The New International Encyclopædia/Fuller, Thomas

1330162The New International Encyclopædia — Fuller, Thomas

FULLER, Thomas (1608-61). An English author and divine. He was born at Aldwincle, Northamptonshire, of which parish his father was rector, and was educated at Queen's College, Cambridge, graduating A.B. in 1625 and M.A. in 1628. Two years later he was appointed to the curacy of Saint Benet's. The next year he was collated to a prebend in Salisbury Cathedral, and in 1634 he was appointed to the rectory of Broadwindsor, Dorsetshire. Abandoning both his living and his prebend in 1641, he settled in London, where he soon became curate of the Savoy, a church in the Strand. In the meantime he had published an account of the Crusades, entitled History of the Holy War (1639), and the Holy and Profane State (1642), the most characteristic of his works. During the Civil War he adhered firmly to the Royal cause, and shared in its reverses. He was a chaplain in the Royal army, when he wrote for the encouragement of his men a manual of prayers and meditations entitled Good Thoughts in Bad Times (1645), and a sequel, Better Thoughts in Worse Times (1647). About 1648 he was presented to the living of Waltham, in Essex. In 1650 he published a geographical account of the Holy Land, entitled A Pisgah Sight of Palestine and the Confines Thereof, with maps and views. In 1655 appeared The Church History of Britain, from the Birth of Christ Until the Year 1648. In 1658 he received the living of Cranford, Middlesex, and at the Restoration he was reinstated in his prebend of Salisbury, of which he had been deprived by the Parliamentarians. He was also appointed Chaplain Extraordinary to the King.
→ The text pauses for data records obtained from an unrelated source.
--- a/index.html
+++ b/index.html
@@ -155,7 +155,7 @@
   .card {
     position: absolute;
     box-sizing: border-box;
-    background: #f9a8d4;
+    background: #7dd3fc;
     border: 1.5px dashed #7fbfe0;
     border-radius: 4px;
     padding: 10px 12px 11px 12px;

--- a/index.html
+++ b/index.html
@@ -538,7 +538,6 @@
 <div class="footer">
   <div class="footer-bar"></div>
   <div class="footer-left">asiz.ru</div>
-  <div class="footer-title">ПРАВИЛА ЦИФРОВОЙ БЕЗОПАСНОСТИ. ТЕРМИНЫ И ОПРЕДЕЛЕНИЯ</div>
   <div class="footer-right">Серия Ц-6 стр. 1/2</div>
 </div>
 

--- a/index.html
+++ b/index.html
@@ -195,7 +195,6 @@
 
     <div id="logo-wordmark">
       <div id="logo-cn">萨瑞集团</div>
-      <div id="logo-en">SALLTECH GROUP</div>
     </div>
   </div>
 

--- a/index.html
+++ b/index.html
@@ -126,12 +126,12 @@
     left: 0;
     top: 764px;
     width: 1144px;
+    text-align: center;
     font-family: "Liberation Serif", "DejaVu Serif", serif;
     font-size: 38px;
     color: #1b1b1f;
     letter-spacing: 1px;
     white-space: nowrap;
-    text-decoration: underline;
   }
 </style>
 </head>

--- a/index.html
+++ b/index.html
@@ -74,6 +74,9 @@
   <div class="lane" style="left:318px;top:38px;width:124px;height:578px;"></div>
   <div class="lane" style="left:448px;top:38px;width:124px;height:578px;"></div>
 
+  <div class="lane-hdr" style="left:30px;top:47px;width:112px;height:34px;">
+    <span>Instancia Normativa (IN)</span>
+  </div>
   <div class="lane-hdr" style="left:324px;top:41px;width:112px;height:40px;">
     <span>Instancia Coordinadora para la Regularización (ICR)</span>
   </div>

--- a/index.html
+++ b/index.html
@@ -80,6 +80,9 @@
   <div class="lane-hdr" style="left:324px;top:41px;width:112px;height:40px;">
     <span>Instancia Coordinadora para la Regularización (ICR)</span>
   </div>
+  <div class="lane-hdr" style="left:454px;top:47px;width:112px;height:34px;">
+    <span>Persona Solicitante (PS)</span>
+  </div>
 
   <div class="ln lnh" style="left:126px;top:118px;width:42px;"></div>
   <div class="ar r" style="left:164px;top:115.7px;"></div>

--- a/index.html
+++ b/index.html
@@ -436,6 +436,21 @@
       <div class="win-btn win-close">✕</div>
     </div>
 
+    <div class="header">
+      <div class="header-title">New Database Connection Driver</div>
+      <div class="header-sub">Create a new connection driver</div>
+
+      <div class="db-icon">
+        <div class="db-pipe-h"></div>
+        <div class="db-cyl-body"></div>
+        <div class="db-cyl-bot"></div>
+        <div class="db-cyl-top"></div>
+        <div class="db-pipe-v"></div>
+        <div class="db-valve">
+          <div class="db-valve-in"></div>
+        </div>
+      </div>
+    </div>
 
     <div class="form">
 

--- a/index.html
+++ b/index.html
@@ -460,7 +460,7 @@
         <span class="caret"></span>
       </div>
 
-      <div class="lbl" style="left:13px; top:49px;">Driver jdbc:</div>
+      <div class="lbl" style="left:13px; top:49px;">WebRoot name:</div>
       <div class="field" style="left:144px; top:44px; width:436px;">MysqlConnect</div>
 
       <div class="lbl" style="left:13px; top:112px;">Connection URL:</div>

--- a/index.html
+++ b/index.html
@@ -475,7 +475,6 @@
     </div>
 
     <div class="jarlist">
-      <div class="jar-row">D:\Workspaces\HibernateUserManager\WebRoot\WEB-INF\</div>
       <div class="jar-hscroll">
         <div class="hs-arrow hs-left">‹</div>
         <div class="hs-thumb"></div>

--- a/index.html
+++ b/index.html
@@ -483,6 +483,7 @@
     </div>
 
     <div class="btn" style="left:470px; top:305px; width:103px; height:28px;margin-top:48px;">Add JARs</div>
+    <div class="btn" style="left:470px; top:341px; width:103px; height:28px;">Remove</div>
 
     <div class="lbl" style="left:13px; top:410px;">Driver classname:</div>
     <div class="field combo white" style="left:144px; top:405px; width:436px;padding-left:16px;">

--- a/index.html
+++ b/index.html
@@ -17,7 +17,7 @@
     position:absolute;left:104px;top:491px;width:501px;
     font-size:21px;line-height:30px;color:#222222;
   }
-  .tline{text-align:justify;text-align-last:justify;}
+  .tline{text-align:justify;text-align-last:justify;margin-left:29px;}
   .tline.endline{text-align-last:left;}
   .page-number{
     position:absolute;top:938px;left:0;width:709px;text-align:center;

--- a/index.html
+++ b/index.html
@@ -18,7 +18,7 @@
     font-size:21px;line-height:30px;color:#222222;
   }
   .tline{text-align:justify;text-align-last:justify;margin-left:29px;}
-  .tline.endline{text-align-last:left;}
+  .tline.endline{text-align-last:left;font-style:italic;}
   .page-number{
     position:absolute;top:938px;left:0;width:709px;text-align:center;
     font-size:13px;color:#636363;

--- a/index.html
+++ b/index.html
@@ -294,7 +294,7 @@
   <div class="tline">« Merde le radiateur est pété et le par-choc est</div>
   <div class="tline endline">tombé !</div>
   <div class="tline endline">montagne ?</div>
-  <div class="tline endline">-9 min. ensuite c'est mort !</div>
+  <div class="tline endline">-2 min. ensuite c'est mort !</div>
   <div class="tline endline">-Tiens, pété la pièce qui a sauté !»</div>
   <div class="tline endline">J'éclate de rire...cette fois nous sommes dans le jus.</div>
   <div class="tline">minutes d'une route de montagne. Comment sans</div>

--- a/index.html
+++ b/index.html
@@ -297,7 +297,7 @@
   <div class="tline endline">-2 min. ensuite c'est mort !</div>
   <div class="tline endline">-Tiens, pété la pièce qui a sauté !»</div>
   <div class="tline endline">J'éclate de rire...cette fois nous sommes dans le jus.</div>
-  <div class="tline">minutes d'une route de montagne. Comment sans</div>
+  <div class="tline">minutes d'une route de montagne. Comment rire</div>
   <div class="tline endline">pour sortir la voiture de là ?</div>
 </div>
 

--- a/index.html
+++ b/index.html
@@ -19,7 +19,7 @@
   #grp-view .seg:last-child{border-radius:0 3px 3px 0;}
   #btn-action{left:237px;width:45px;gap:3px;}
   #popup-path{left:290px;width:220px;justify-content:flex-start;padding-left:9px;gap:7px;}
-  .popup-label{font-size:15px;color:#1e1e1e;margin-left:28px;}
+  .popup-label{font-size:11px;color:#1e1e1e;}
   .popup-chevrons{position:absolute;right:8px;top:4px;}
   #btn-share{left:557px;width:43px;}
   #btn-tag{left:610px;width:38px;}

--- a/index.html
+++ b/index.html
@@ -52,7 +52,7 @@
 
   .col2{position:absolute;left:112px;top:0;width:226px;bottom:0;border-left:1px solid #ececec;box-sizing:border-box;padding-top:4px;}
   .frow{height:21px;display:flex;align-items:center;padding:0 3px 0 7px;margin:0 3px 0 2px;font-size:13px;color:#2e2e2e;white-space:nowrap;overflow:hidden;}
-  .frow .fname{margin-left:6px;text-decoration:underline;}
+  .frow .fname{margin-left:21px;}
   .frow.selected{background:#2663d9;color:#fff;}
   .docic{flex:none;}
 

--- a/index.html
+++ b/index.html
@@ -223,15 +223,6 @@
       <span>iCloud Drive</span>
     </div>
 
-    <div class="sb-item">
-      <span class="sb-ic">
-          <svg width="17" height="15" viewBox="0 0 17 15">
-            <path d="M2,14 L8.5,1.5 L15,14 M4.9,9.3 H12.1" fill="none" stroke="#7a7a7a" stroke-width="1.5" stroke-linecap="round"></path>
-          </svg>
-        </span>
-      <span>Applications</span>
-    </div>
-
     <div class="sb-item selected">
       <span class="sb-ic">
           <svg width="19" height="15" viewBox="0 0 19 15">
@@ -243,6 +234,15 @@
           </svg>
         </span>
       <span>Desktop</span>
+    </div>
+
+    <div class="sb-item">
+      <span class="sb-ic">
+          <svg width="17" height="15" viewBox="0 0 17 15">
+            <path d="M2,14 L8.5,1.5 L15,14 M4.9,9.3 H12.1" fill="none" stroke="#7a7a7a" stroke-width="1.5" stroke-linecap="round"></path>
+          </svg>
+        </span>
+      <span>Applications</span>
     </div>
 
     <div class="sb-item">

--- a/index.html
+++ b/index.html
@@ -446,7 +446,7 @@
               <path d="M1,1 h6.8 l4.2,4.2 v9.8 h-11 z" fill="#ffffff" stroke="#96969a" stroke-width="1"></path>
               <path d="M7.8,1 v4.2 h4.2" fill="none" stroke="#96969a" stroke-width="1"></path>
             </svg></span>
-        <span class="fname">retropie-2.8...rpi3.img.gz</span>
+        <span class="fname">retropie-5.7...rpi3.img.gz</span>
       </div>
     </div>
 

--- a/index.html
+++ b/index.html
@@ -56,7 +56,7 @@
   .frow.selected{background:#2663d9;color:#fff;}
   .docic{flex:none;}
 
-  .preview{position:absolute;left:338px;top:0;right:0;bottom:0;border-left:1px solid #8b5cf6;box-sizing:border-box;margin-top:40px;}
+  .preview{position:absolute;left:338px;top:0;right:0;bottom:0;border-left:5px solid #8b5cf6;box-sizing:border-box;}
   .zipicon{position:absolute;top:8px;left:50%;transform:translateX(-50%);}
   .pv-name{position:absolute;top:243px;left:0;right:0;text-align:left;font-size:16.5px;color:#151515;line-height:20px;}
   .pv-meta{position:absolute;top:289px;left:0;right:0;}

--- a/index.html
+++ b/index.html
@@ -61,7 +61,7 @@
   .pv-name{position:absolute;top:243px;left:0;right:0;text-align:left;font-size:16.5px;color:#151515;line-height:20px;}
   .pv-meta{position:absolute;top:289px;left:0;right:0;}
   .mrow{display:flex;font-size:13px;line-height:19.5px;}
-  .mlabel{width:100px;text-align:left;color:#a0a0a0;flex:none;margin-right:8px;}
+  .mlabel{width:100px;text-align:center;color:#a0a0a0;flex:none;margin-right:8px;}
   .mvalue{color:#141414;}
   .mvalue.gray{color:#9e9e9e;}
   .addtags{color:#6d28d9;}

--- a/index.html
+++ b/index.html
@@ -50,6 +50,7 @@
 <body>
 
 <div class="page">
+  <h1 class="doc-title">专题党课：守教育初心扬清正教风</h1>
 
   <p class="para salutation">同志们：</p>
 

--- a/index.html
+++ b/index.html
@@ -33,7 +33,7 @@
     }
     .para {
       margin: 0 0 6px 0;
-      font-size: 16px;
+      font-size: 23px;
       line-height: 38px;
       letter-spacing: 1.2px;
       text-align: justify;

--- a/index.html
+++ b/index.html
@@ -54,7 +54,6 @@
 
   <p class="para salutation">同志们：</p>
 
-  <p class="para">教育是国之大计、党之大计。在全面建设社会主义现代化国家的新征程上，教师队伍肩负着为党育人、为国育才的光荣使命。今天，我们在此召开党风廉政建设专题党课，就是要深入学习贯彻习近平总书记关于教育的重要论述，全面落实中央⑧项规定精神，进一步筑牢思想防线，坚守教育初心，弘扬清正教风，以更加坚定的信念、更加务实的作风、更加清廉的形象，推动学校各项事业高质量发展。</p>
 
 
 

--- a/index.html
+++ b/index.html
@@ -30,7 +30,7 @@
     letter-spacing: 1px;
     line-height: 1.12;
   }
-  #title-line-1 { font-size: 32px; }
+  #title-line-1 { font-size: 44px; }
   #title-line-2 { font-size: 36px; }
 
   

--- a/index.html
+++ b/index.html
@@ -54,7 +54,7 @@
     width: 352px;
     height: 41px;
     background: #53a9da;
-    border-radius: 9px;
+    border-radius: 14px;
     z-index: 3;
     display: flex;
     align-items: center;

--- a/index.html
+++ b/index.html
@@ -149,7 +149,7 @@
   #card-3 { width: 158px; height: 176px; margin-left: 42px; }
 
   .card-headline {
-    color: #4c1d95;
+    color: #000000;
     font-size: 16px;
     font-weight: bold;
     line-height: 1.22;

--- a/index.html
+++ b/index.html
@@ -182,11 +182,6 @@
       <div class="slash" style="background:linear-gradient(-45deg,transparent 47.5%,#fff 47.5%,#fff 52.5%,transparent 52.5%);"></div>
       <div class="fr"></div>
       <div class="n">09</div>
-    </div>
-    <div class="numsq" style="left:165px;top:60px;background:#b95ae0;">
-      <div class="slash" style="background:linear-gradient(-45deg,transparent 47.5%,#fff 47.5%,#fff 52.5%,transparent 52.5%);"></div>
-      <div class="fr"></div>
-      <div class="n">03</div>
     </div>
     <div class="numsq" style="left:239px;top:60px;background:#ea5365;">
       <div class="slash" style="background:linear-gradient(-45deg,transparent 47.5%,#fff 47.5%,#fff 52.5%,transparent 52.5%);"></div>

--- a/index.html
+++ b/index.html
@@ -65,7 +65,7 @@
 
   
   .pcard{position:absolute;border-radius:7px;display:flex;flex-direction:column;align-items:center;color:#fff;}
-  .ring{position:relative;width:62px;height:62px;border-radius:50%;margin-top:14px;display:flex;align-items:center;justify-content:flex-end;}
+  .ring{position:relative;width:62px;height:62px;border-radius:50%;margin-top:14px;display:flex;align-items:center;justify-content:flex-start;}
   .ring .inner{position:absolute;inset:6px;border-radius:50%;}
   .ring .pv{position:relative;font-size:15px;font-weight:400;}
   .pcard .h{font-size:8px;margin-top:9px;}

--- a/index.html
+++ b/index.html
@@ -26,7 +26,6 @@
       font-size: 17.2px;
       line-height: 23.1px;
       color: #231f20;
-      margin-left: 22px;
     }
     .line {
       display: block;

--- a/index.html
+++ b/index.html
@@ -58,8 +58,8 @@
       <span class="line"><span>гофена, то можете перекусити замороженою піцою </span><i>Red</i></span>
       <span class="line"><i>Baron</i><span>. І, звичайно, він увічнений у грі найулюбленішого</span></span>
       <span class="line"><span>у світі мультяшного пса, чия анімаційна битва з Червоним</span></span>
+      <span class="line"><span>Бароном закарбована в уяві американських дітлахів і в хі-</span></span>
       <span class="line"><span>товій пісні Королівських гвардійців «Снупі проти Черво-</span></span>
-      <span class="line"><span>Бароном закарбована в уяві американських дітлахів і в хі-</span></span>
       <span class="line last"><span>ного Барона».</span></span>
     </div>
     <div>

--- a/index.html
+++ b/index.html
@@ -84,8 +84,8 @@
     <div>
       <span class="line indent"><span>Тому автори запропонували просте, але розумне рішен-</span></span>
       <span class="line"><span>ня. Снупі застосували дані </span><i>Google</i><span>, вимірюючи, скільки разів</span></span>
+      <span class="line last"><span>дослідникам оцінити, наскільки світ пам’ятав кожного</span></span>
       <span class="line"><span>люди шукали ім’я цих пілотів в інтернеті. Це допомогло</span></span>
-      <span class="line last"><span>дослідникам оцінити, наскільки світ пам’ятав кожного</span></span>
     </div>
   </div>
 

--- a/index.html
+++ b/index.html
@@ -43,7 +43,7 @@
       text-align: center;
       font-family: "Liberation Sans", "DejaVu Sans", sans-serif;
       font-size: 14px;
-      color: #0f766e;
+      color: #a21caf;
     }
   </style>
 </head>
He died in London. The next year (1662) appeared The Worthies of England, valuable for the information it contains on provincial history, and abounding in biographical anecdote, witty remark, and acute observation on men and manners. Quaint humor is one of Fuller's peculiar characteristics; but his writings are no less remarkable for wisdom, imagination, and, when occasion demands, even for pathos. Consult Bailey, Life of Thomas Fuller, with Notices of his Books, etc. (London, 1874).